My Kind of Country

Country music from a fan's point of view since 2008

A look back at 1989. part 3: Barbara Mandrell

I'll be your jukebox tonightAs noted before, the year 1989 saw the debuts and/or emergence of a fine crop of new artists that would continue the neo-traditionalist movement that flickered in the early 1980s with the arrival of Ricky Skaggs and started building up steam in 1986 when Randy Travis and Dwight Yoakam arrived.

Amidst the flood of newer artists, veteran artists struggled to remain relevant. The last of my three backward looks is Barbara Mandrell.

Unlike George Jones and Buck Owens who were in the vicinity of 60 years old in 1989, Barbara Mandrell was barely past forty. She had been the genre’s dominant female performer from 1977 until 1984, with a network television show for two of those years and twenty-one top ten records to her credit by 1984.

Then a near catastrophe struck, on September 11, 1984, when she was involved in a serious automobile accident in which the other driver crossed into her lane causing a head-on crash.
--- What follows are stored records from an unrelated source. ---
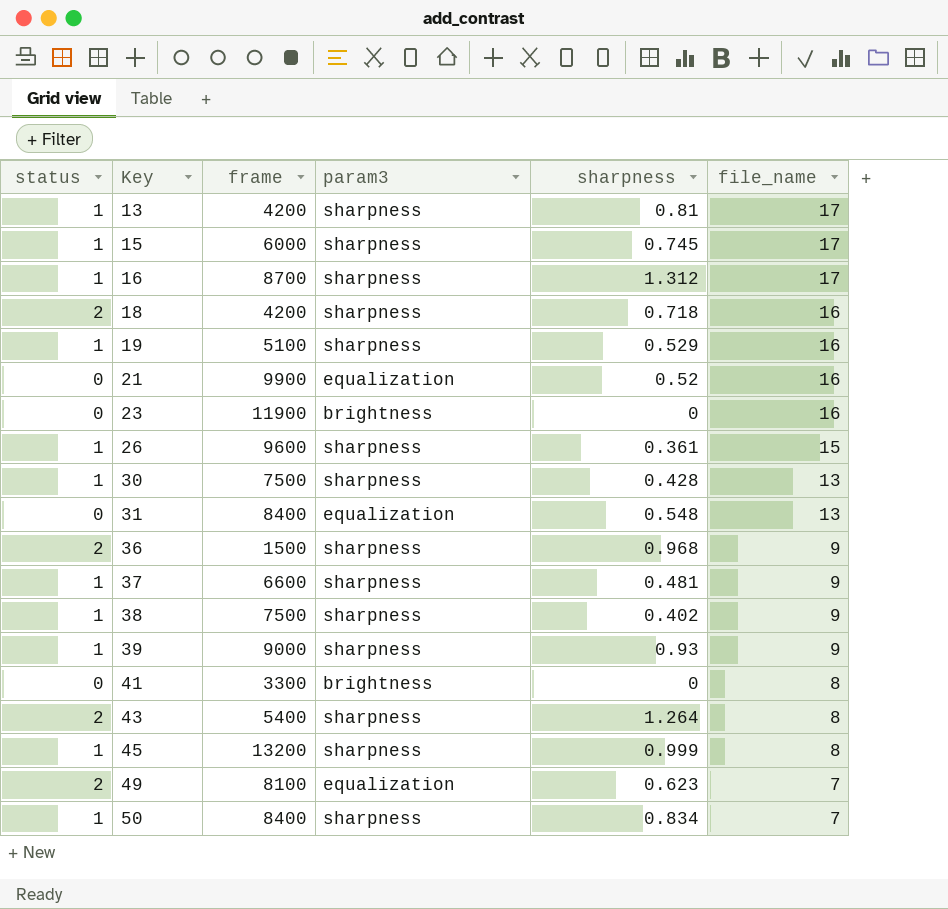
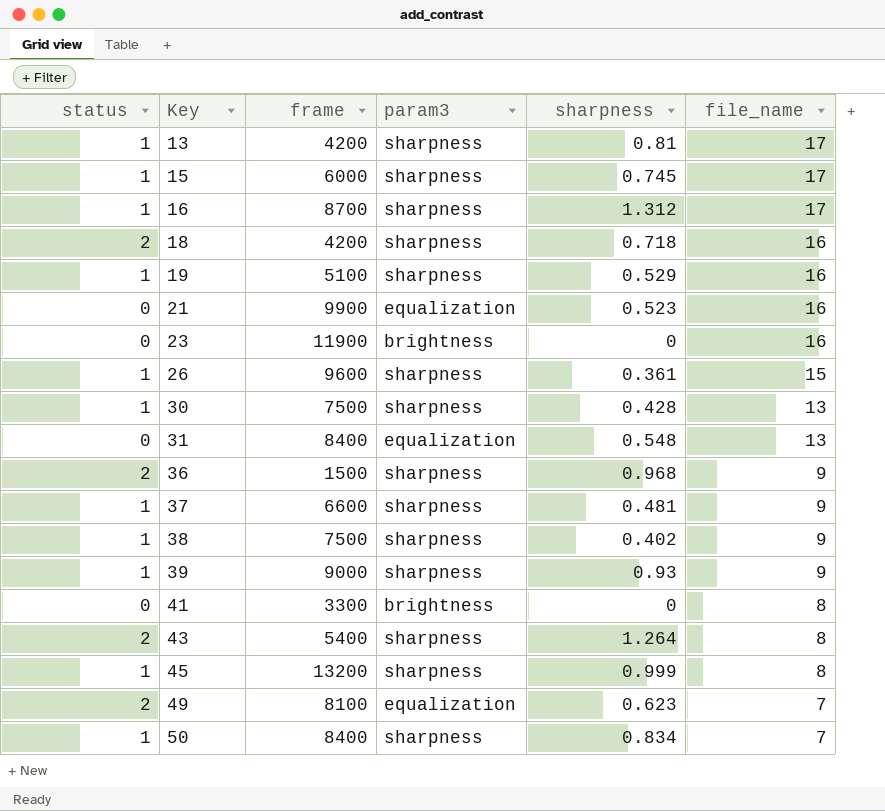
21 | sharpness: 0.52 -> 0.523

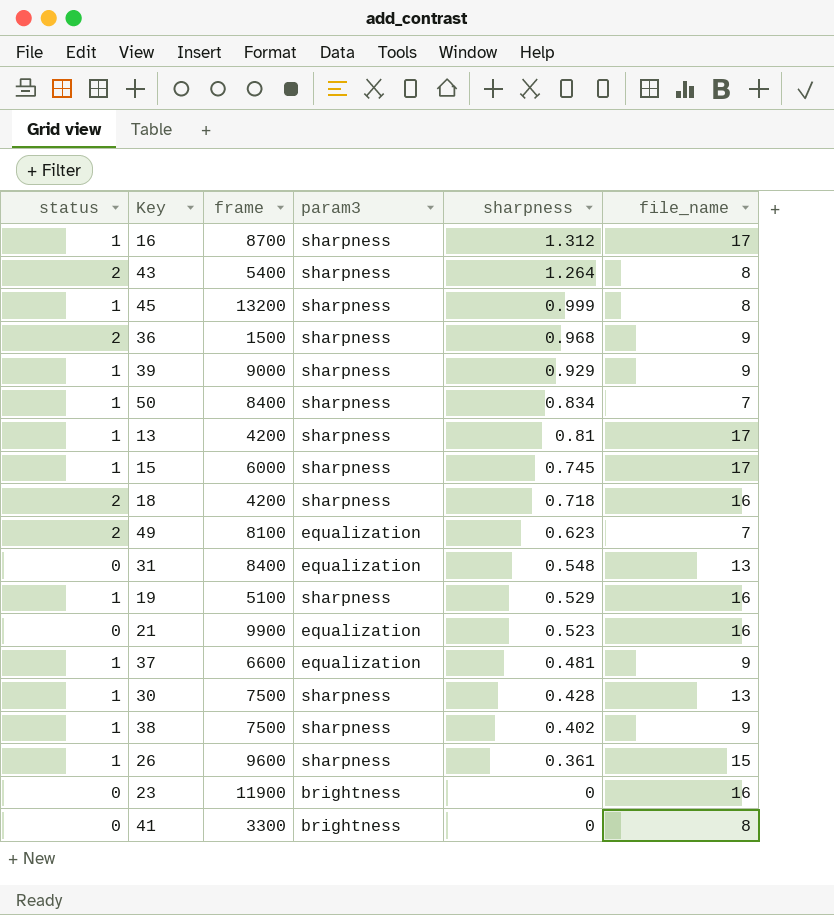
row order: Key ascending -> sharpness descending
39 | sharpness: 0.93 -> 0.929
37 | param3: sharpness -> equalization

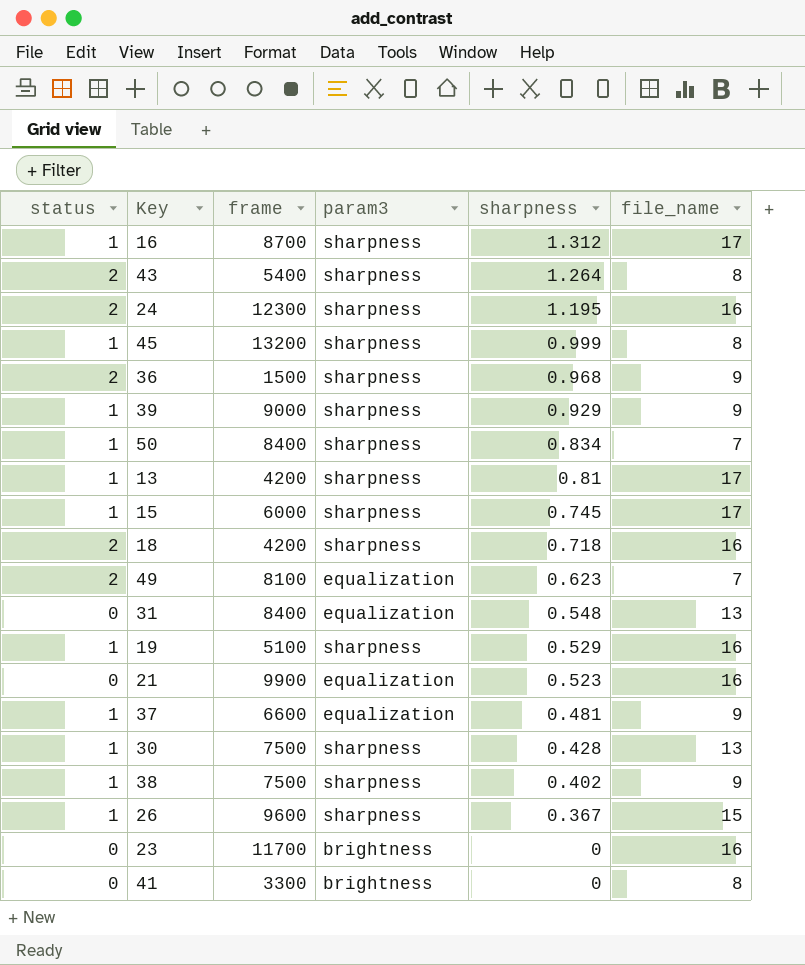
row 24: none -> 2 | 12300 | sharpness | 1.195 | 16
26 | sharpness: 0.361 -> 0.367
23 | frame: 11900 -> 11700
In the accident Barbara suffered multiple fractures in her right leg, including a broken thigh bone, knee and ankle. She also suffered various lacerations, contusions and abrasions and received a severe concussion that caused temporary memory loss and speech difficulties.
Barbara would be out of commission until the middle of 1986. MCA had a sufficient backlog of material that they could continue to issue singles during the period, but without Barbara on the road working the singles, the hits became ever smaller.
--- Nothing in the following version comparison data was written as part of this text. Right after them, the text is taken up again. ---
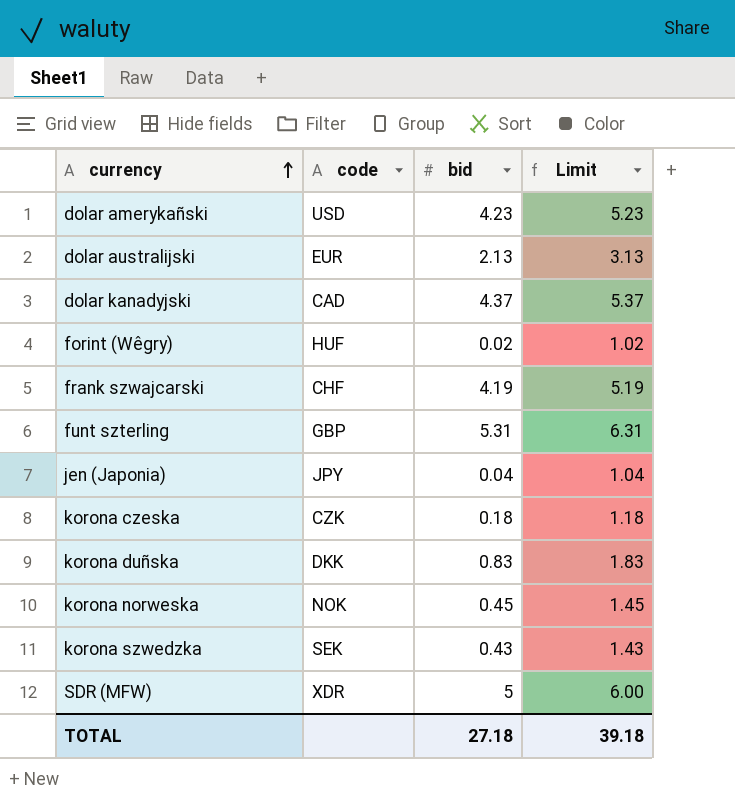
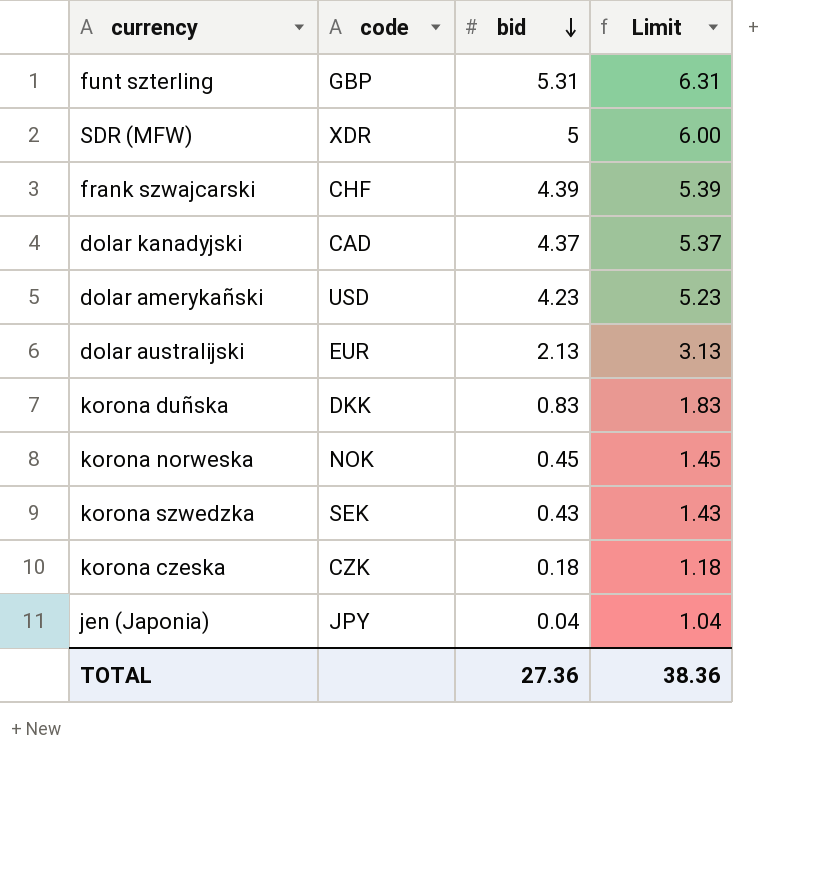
row order: currency ascending -> bid descending
row forint (Wêgry): HUF | 0.02 | 1.02 -> none
frank szwajcarski | bid: 4.19 -> 4.39
frank szwajcarski | Limit: 5.19 -> 5.39
TOTAL | bid: 27.18 -> 27.36
TOTAL | Limit: 39.18 -> 38.36

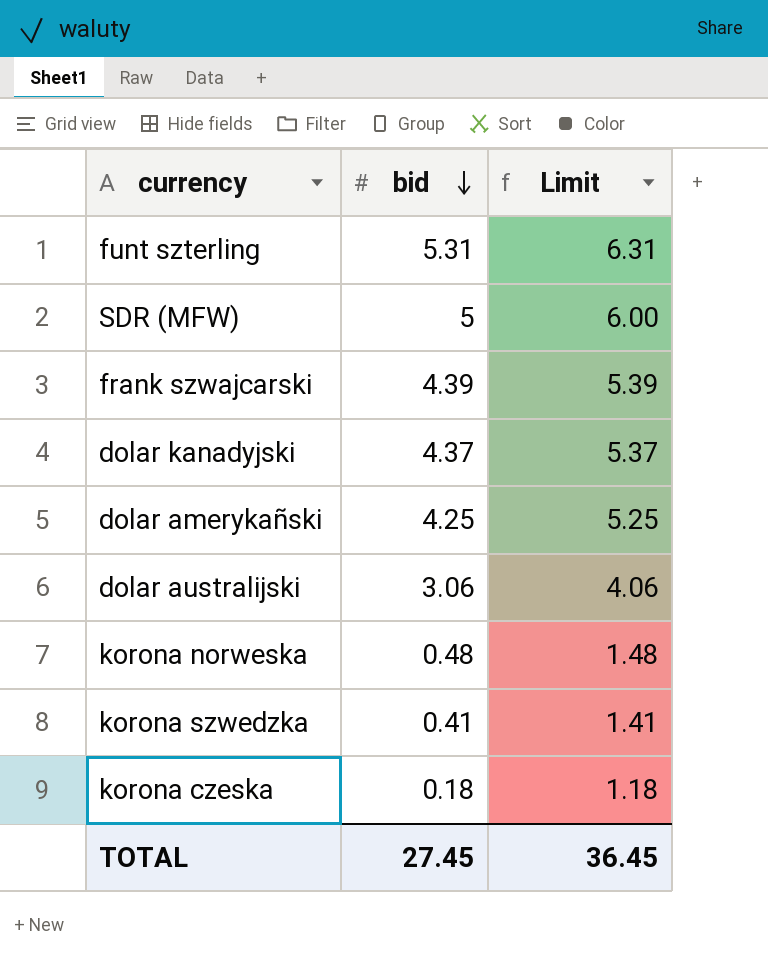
column code | position: 2 -> none
row korona duñska: DKK | 0.83 | 1.83 -> none
row jen (Japonia): JPY | 0.04 | 1.04 -> none
dolar amerykañski | bid: 4.23 -> 4.25
dolar amerykañski | Limit: 5.23 -> 5.25
dolar australijski | bid: 2.13 -> 3.06
dolar australijski | Limit: 3.13 -> 4.06
korona norweska | bid: 0.45 -> 0.48
korona norweska | Limit: 1.45 -> 1.48
korona szwedzka | bid: 0.43 -> 0.41
korona szwedzka | Limit: 1.43 -> 1.41
TOTAL | bid: 27.36 -> 27.45
TOTAL | Limit: 38.36 -> 36.45

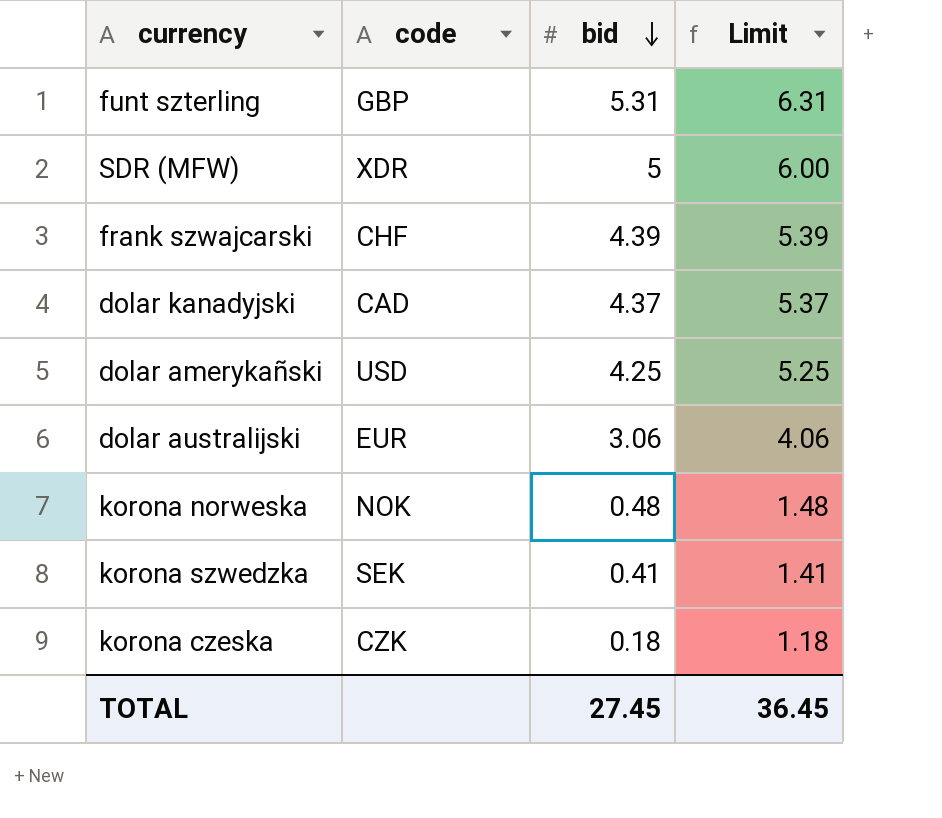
column code | position: none -> 2

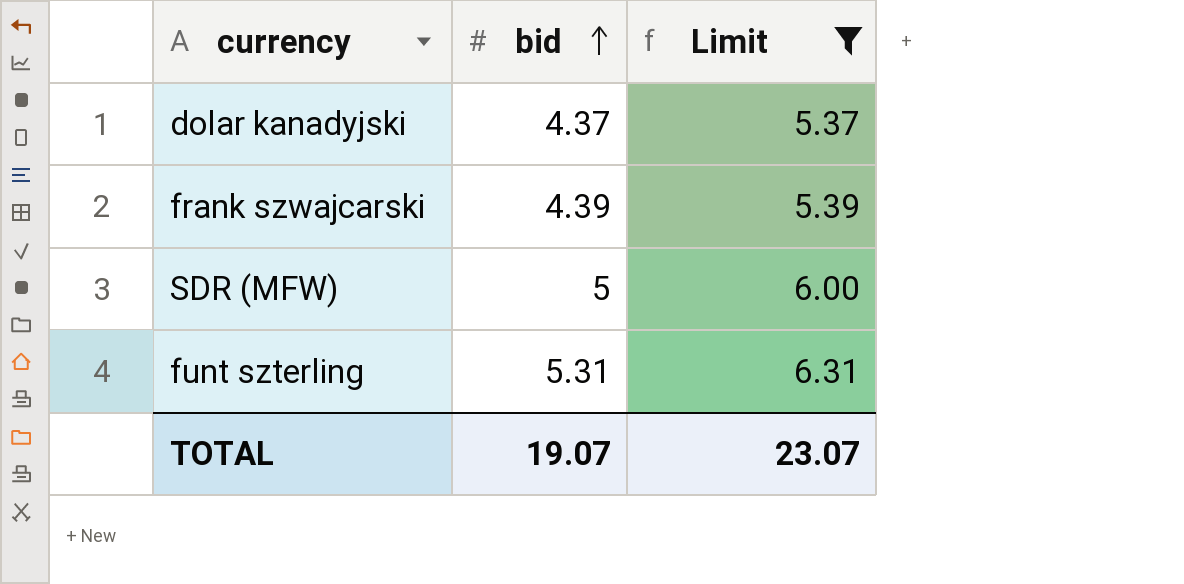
filter: none -> Limit >= 5.37
row order: bid descending -> bid ascending
column code | position: 2 -> none
TOTAL | bid: 27.45 -> 19.07
TOTAL | Limit: 36.45 -> 23.07

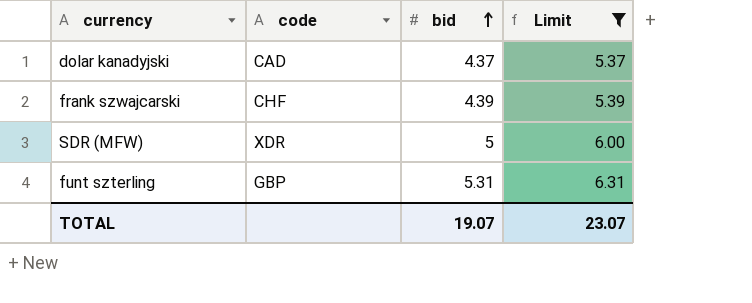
column code | position: none -> 2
Changing labels to EMI America (shortly to be merged into Capitol), the first truly new Barbara Mandrell material was released in July 1987 when “Child Support” reached #13. Between changing tastes and the loss of career momentum caused by the auto accident, Barbara would have only one more top ten single before retiring in 1997.
I’LL BE YOUR JUKEBOX TONIGHT was Barbara’s second post-MCA album and was released in late 1988, with three singles being released. “I Wish That I Could Fall In Love Today”, a slightly re-titled cover of an old Warren Smith hit from 1960, was the biggest hit on the album reaching #5. Two more singles were issued from the album, “My Train of Thought” which reached #19 in the spring of 1989) and “Mirror, Mirror” which peaked at #49 in early summer of 1989 and became Barbara’s final charting single. Personally I think the title track would have made a good single.

I’LL BE YOUR JUKEBOX TONIGHT was far more traditional sounding than anything Mandrell had released in twenty years. No doubt, this was because the ‘new traditionalist’ movement had overwhelmed the remnants of the Urban Cowboy and Nashville Sound styles; however, in her live shows, whenever she chose to get more traditional, she proved that she was completely comfortable with the style. I would regard this as a very good album and would point to her cover of Wynn Stewart’s “Big Big Love” as proof positive that Barbara Mandrell could be as country as anyone in the business.

This album did not project Barbara back into the top ranks of chart artists, and she would retire within a few years. There are many speculations as to why she retired but if I had to venture a guess, it would be that she never really recovered from the auto accident in 1984. Yes, bones heal, but with the extensive injuries she suffered, I would guessed that arthritis would become a major problem for her within a few years and made it painful, if not impossible, to perform at the energetic levels her fans expected of her and she expected of herself. If I were to recommend a single Barbara Mandrell album to anyone, this would be it.

2 responses to “A look back at 1989. part 3: Barbara Mandrell

  1. Razor X January 6, 2015 at 8:54 pm

    This is hands down my favorite Barbara Mandrell album. I still play it fairly regularly.

  2. Ken January 6, 2015 at 10:08 pm

    This album proved that Barbara could still sound great when she wasn’t overwhelmed with pop orchestration and background voices. This album reminded me of her early years with Columbia when she sang great country songs like “Tonight My Baby’s Coming Home” and “Playin’ Around With Love.” Too bad that she wasn’t able to generate additional hits with this style into the ’90’s but it seemed that her old audience had moved on and the New Country listeners just weren’t interested.

    By the way, Barbara’s “I Wish That I Could Fall In Love Today” was actually a re-make of the Ray Price version of that Harlan Howard song titled “I Wish I Could Fall In Love Today.” Warren Smith recorded that same song under a different title “I Don’t Believe I’ll Fall In Love Today.” Smith’s Liberty version hit #5 in late October 1960 while Price’s Columbia single also peaked at #5 during the first week of December 1960. It’s the only country song that has become a hit under three different titles.